O exorcismo não é, contudo, eficaz em todos os casos, mas de modo geral não dispomos ainda de evidência precisa que explique por que a sugestão dá resultado em um caso e não em outro."

A segunda parte do livro é um estudo meticuloso da possessão em todos os tempos e em todas as latitudes. Há observações de alto interesse acerca dos oráculos gregos e muitas páginas sobre os fenômenos mediúnicos modernos que o eminente autor se recusa a aceitar no contexto espírita, insistindo em chamá-los de possessão artificial e possessão voluntária. Lamentavelmente não podemos ir até lá sem alongar demais este trabalho, que é apenas uma notícia sobre o livro do Dr. Osterreich. Vamos, pois, concluir.

Em suma, a possessão é encarada de três maneiras diferentes quanto à sua gênese e, por conseguinte, é tratada também de três maneiras diferentes.

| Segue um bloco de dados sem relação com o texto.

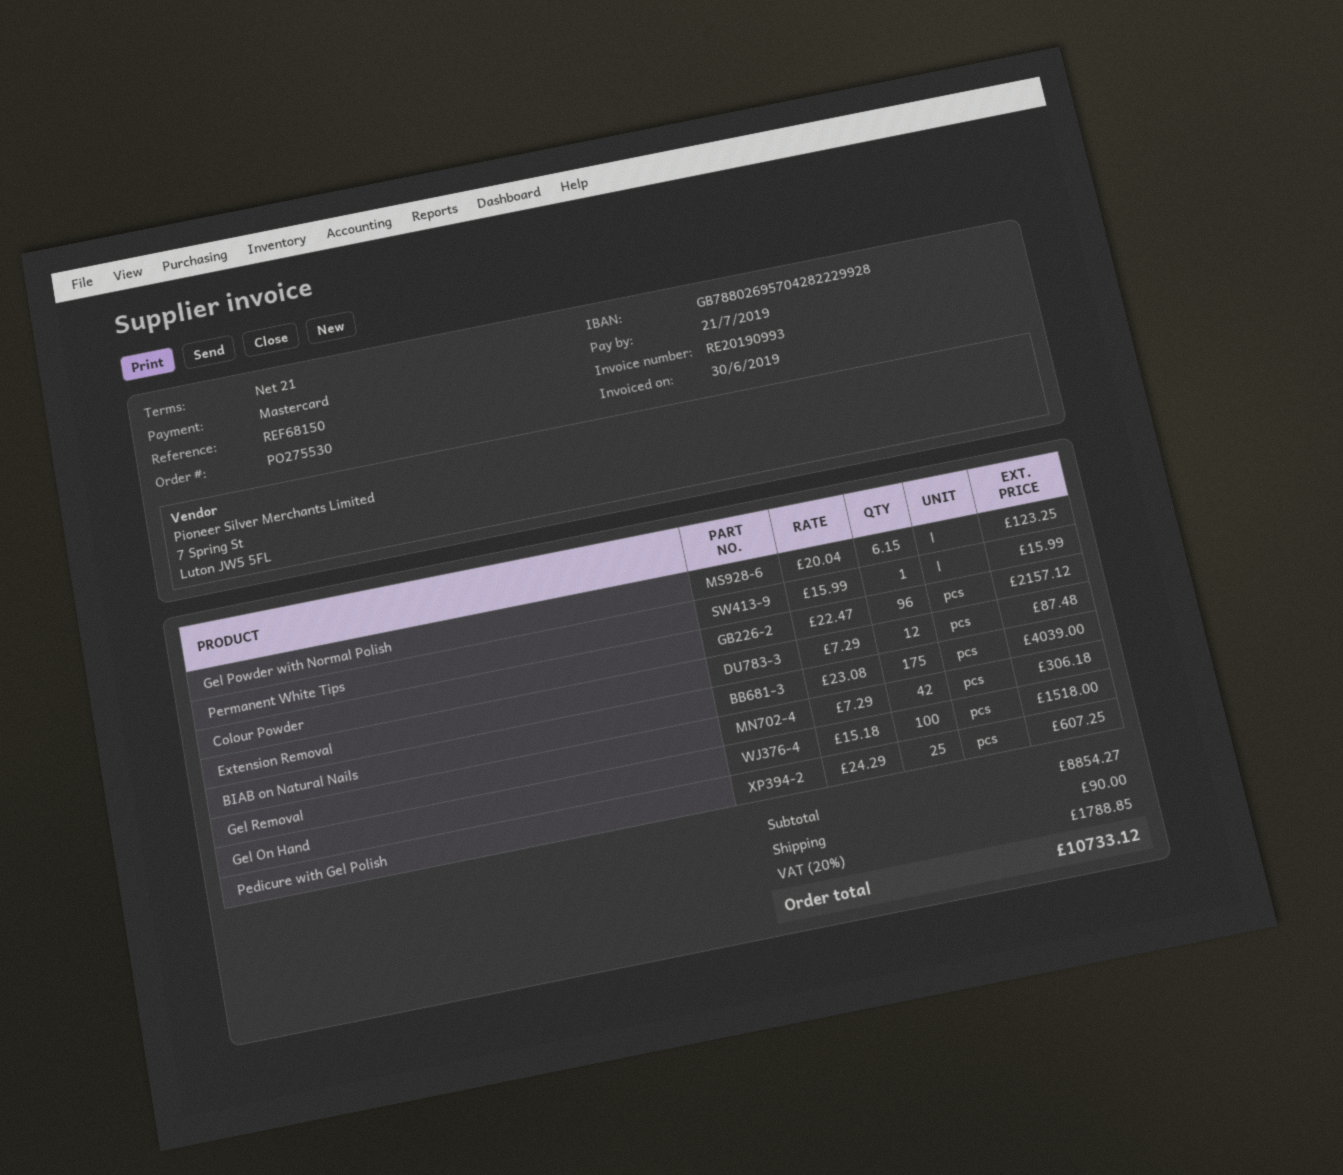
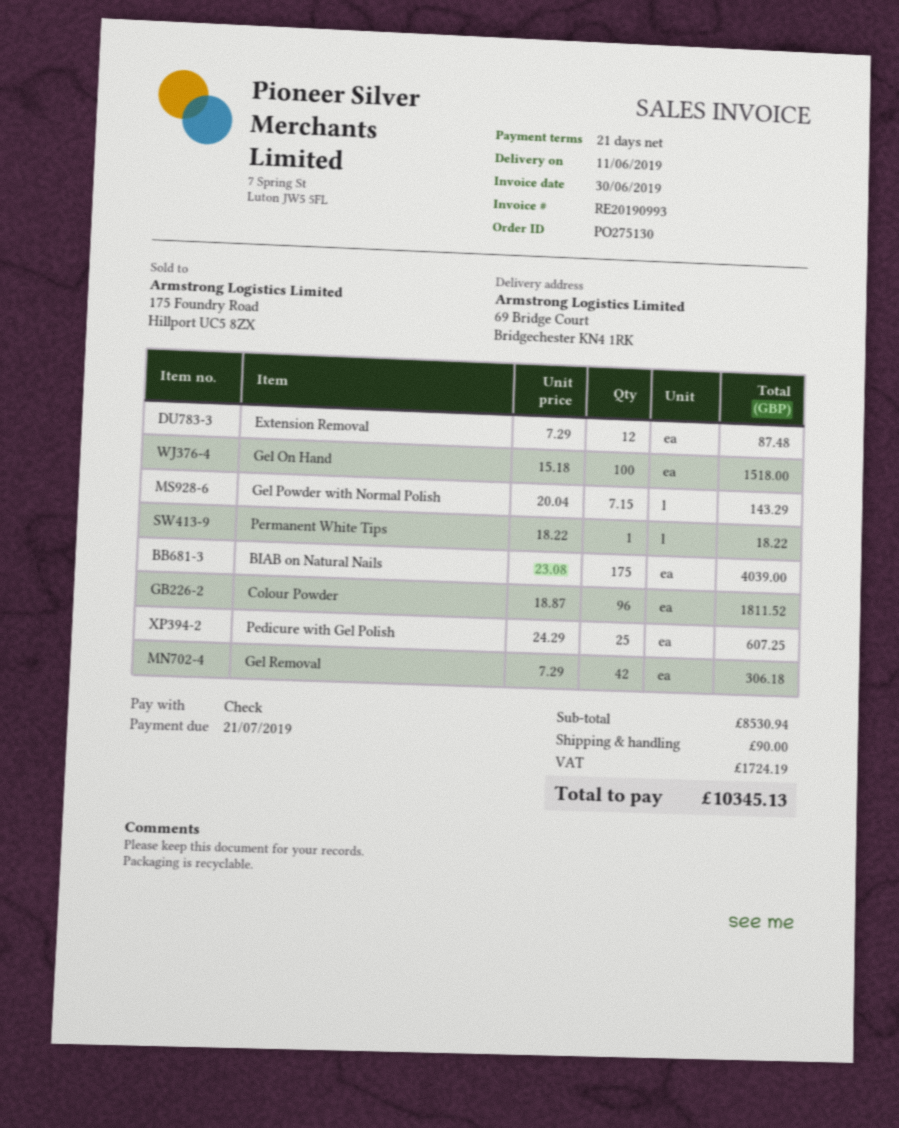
order number: PO275530 -> PO275130
payment method: Mastercard -> cheque
Gel Powder with Normal Polish: 6.15 x 20.04 = 123.25 -> 7.15 x 20.04 = 143.29
Permanent White Tips: 1 x 15.99 = 15.99 -> 1 x 18.22 = 18.22
Colour Powder: 96 x 22.47 = 2157.12 -> 96 x 18.87 = 1811.52
subtotal: 8854.27 -> 8530.94
tax: 1788.85 -> 1724.19
total: 10733.12 -> 10345.13

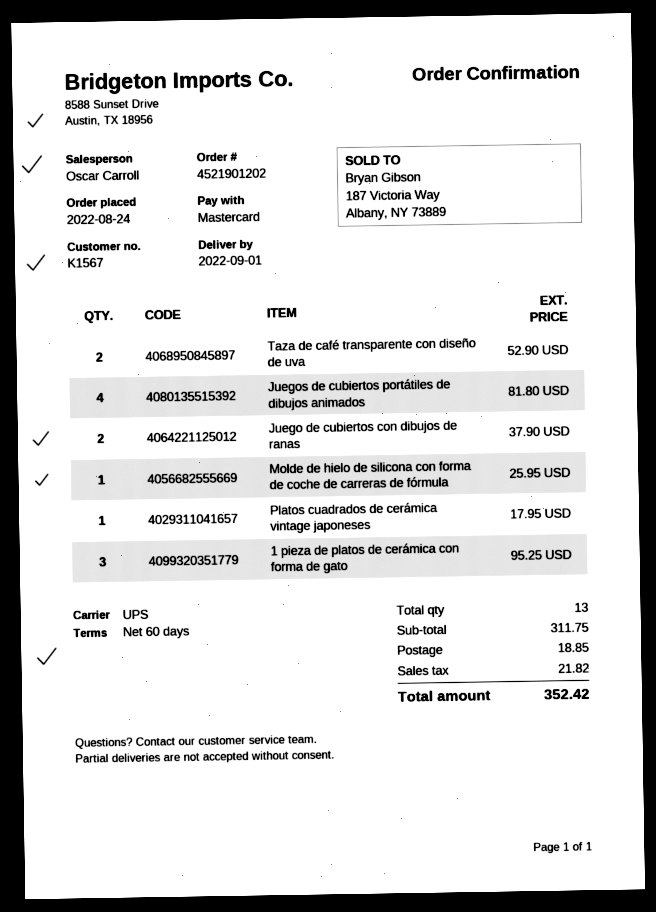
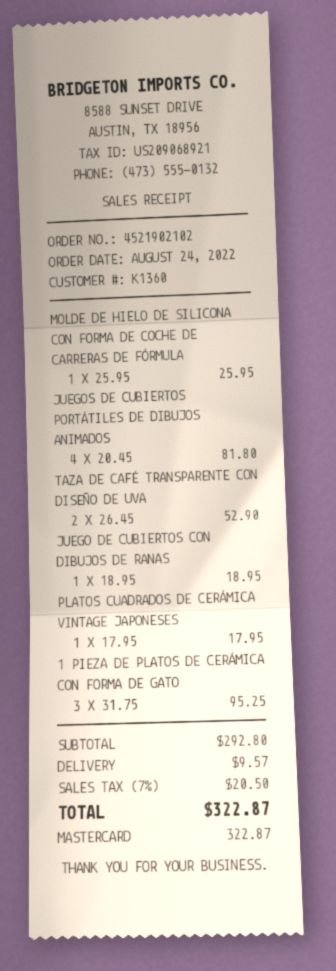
order number: 4521901202 -> 4521902102
customer number: K1567 -> K1360
Juego de cubiertos con dibujos de ranas: 2 for 37.90 -> 1 for 18.95
subtotal: 311.75 -> 292.80
shipping: 18.85 -> 9.57
tax: 21.82 -> 20.50
total: 352.42 -> 322.87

A ortodoxia religiosa - especialmente a católica - considera a possessão como invasão do demônio e trata-a por meio de um ritual cuidadosamente preparado, com gestos, fórmulas canônicas, orações especiais, mas sempre com a intenção de expulsar o invasor, sem tentar dialogar com ele para esclarecê-lo.

Para a ciência oficial, o fenômeno resulta de uma doença mental e o tratamento é conduzido à base de análise ou drogas, ou ambas.

O Espiritismo considera na gênese do fenômeno da possessão a faculdade mediúnica desgovernada e trata o caso pelo processo do diálogo com o Espírito possessor, buscando compreender suas razões para esclarecê-lo e libertá-lo da sua própria ignorância e confusão mental.

As três posições são bastante afastadas umas das outras, mas é preciso convir, sem paixões e com todo o respeito diante de cada uma delas, que a atitude da ciência é a mais esdrúxula e menos realista, procurando atingir as causas cuidando apenas dos efeitos. A posição religiosa é mais objetiva, porque admite a presença de uma personalidade invasora. Seus erros estão em identificar essa personalidade invariavelmente com o demônio e em tentar apenas expulsá-lo, quando deveria atraí-lo amorosamente ao esclarecimento. A posição adotada pela Doutrina Espírita é a que foi ensinada pelos próprios Espíritos. E quem melhor do que eles para nos dizer das complexas realidades do mundo em que vivem? A prática espírita jamais procura expulsar Espíritos e sim ajudá-los. Jamais os considera demônios que cumpre fazer voltar ao inferno mitológico, mas irmãos em Deus que é preciso libertar de suas próprias angústias e aflições.

E se o exorcismo é quase sempre ineficaz e com frequência impressionante envolve também o exorcista no processo da dor; se o tratamento clínico dos casos de possessão é longo, difícil e duvidoso, a terapêutica do amor e do esclarecimento usada nas sessões de desobsessão produz resultados espantosos, frequentes, abundantes e seguros. E que alegria, Senhor, quando recebemos nos braços, agradecidos e de olhos úmidos, o irmão que chora o seu arrependimento, lamenta o seu remorso e se prepara para a reconstrução do seu mundo interior, iniciando a longa caminhada para a paz.